Libra is my favorite sign. So balanced, so just...harmony personified. That’s why it’s so hard to tell you that you’ll be dead within 48 hours. Namaste. Can I have your car?
Oh Scorpion! Don’t point that thing at me. I know things aren’t going so well for you right now. Examine your issues and come to terms with your faults. You won’t feel any better but at least you’ll stop blaming me for your problems. Your moon is still in my house. Awkward. I would appreciate it if you would come and get it.
I shot an arrow in the air, I found it in your underwear. This could be good or bad depending on whose underwear it is. Share a simple meal with your people. Your half-horse/half human freakazoid people. Be open to telepathic signals from your dog. You may be a homosexual.
The water bearer. Sigh. I know it’s hard carrying all that extra water weight around. All your clothes are a little tight. Your ankles are swollen and your back hurts. You feel bloated and unhealthy, like Rush Limbaugh with PMS. Try soaking the water up with donuts. That should help.

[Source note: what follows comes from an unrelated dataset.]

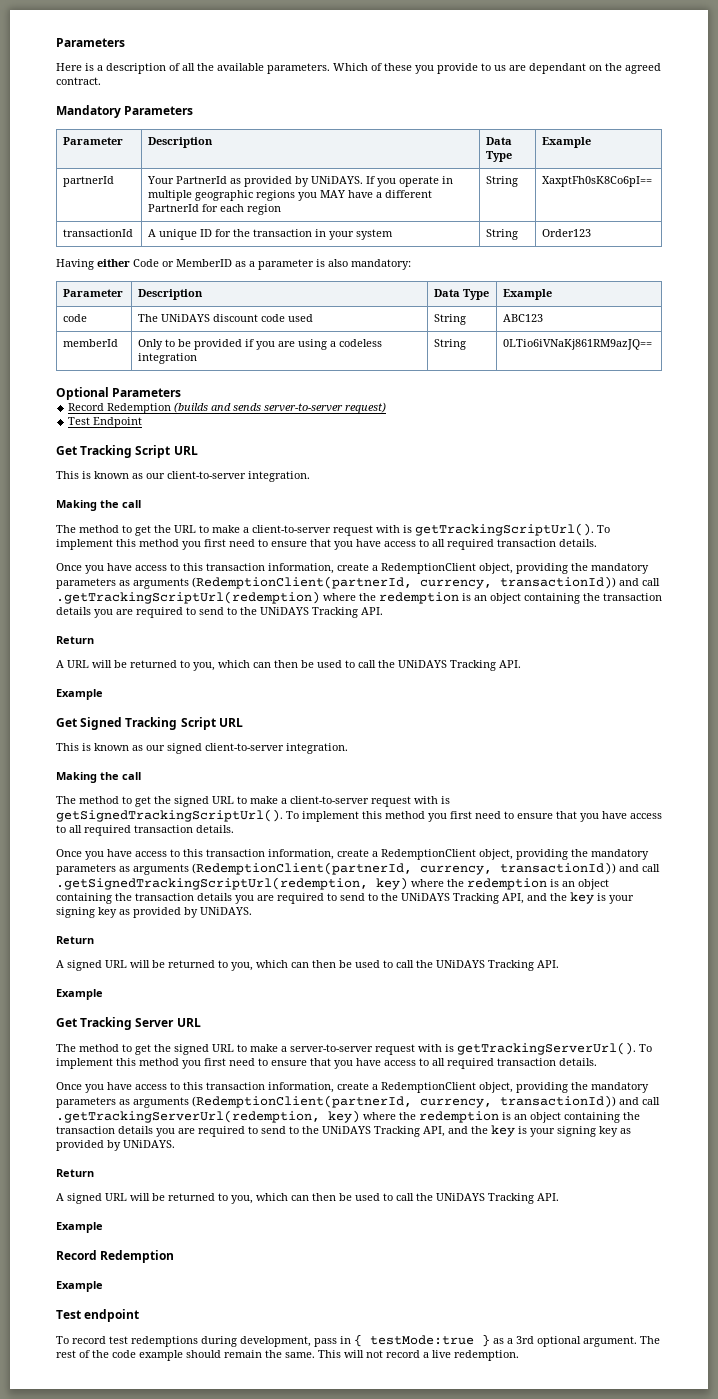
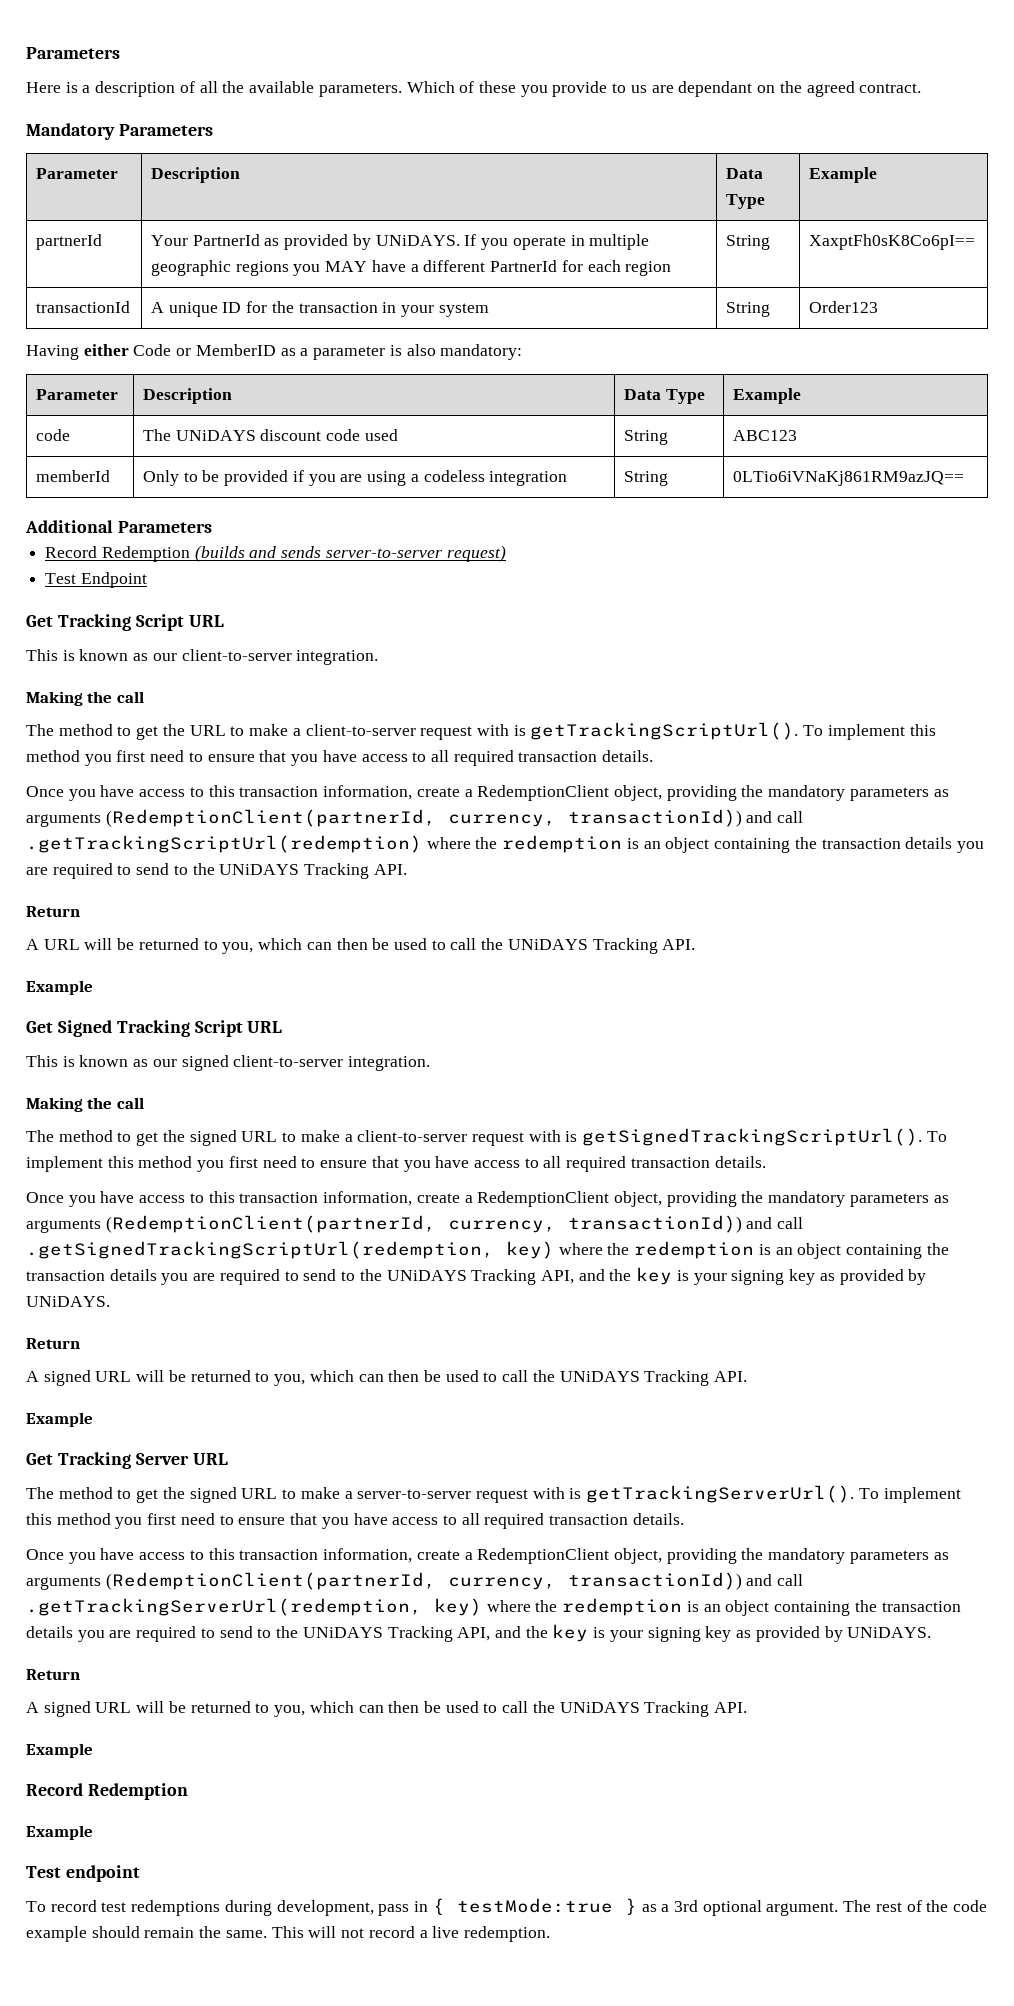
[56,387,109,400] Optional -> [25,520,113,533] Additional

The goat. Climbing, climbing, climbing. What happens when you get to the top, all alone? Should you start a blog? Upload a picture to Facebook? Post a tweet? Shoot yourself in the head and hope you're dead before the fall kills you? It's all good. Tip your bartender. Remember the Alamo.
Last but not least, Pisces. The fish out of water. Cool, silvery, flashing scales flopping about on the deck of life. Where shall I go? What shall I do? Will I ever pay off my student loan? I don’t have the answers. Just some advice. Look around yourself. Feel the pain of others. Be thankful for what you have. After all, things could be worse. You could be Chastity Bono's vajayjay.